Going into our latest webinar alongside Security Magazine, 54% of attendees said the biggest challenge their security program faces is budget, followed by inefficiencies at 20%. Starting off the discussion, this was a great jumping off point into covering how a security program is measured, analyzed, and assessed to see if it’s effective.
(Sidenote: If you missed the event and want to watch the whole thing, click here. Otherwise, read some of the highlights below.)
A security program is the organization's security policies, procedures, tools, and controls that are in place to protect the organization. Oftentimes in physical security, security leaders are tasked with ensuring the security program is in place to protect the organization from risk; but it’s more complex than that when it comes to communicating security’s value.

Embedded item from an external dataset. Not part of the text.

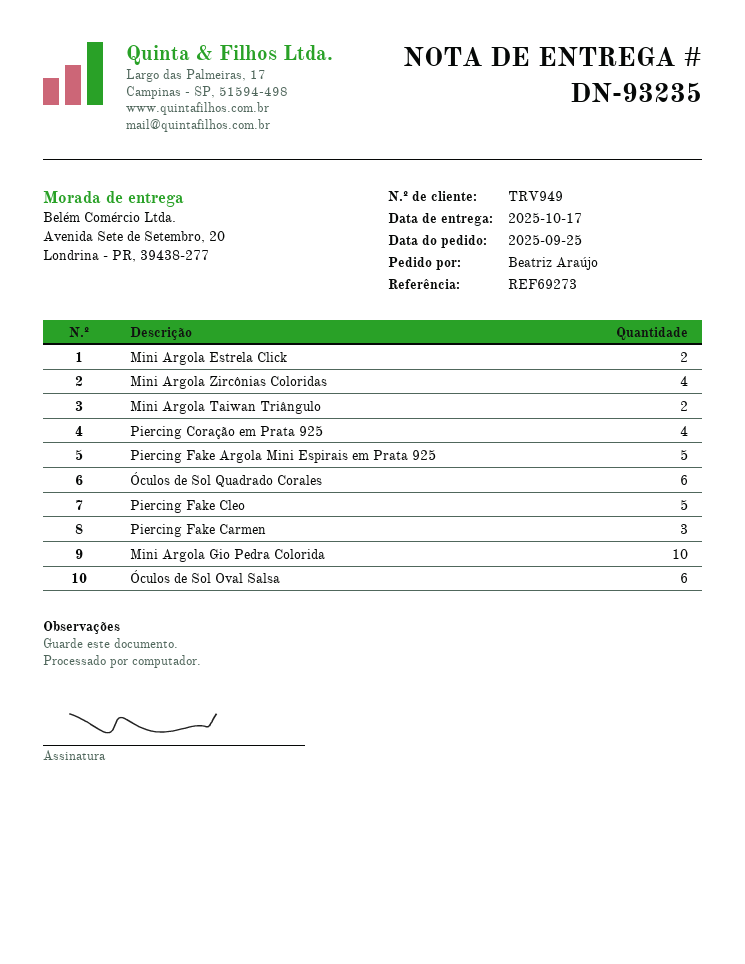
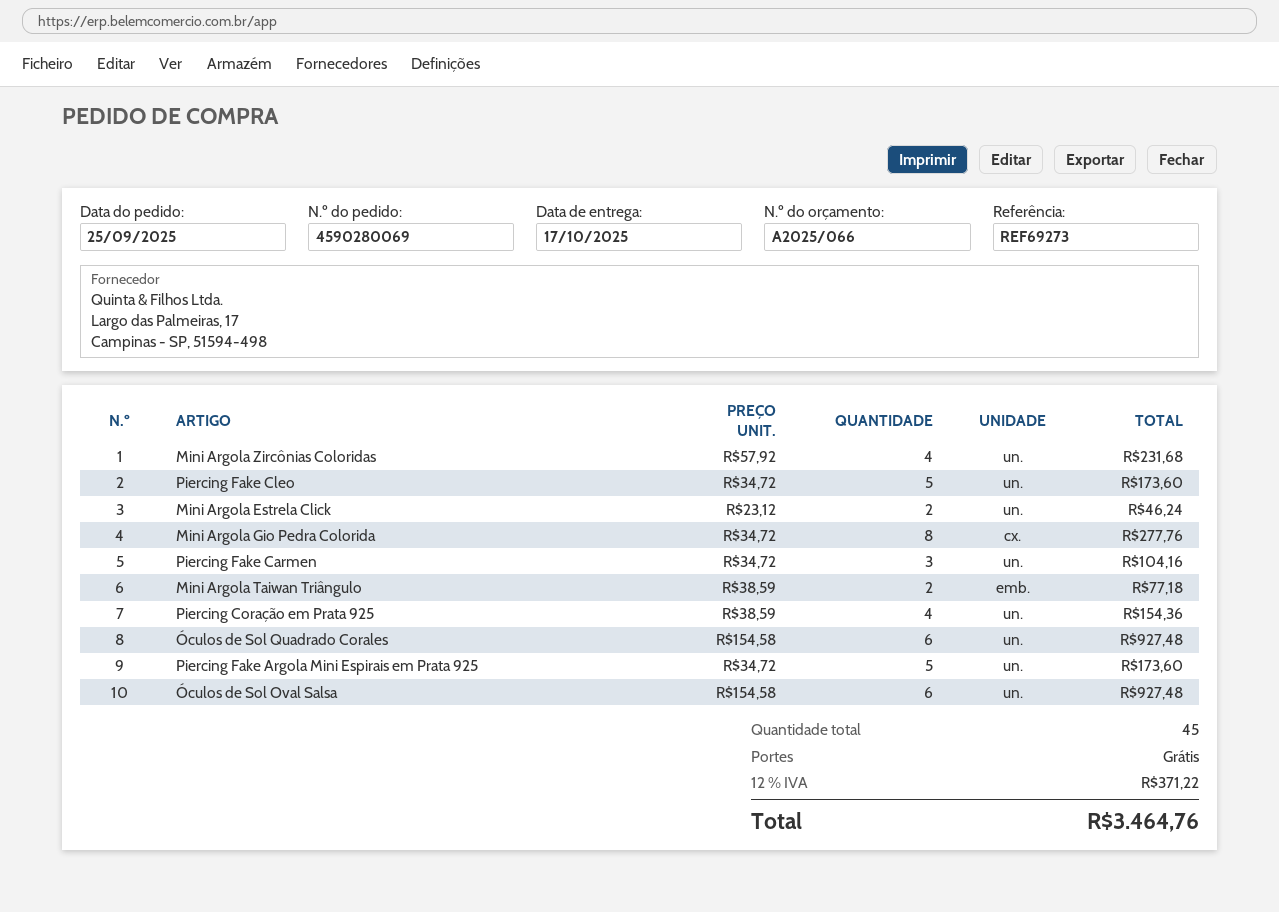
Mini Argola Gio Pedra Colorida: 10 -> 8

HiveWatch Director of Account Management and Security Advisory Rebecca Sherouse was joined by Control Risks Associate Director Isabella Cuomo and The Chertoff Group Managing Director Ben Joelson to discuss the ins and outs of determining whether a security program is effective.
Here are four of the takeaways:
Create a baseline. Creating a baseline for reporting the effectiveness of a security program begins with the data and KPIs being established. When doing so, security leaders must understand how the performance of the security organization compares to the needs of the business. A lot of times, security operates in a vacuum. But security leaders need to understand the strategy of the business.
Joelson said, “Spend some time with senior leaders in the organization and ask them questions, such as, ‘Where do you see the company going? Are we scaling globally, or keeping domestic?” The answers – using data – can better inform the actions of the security program as it relates to risk. For example, if security is focused domestically and the business is looking to expand globally, those goals are misaligned. Being able to match what the security team is trying to achieve with what the business needs is critical.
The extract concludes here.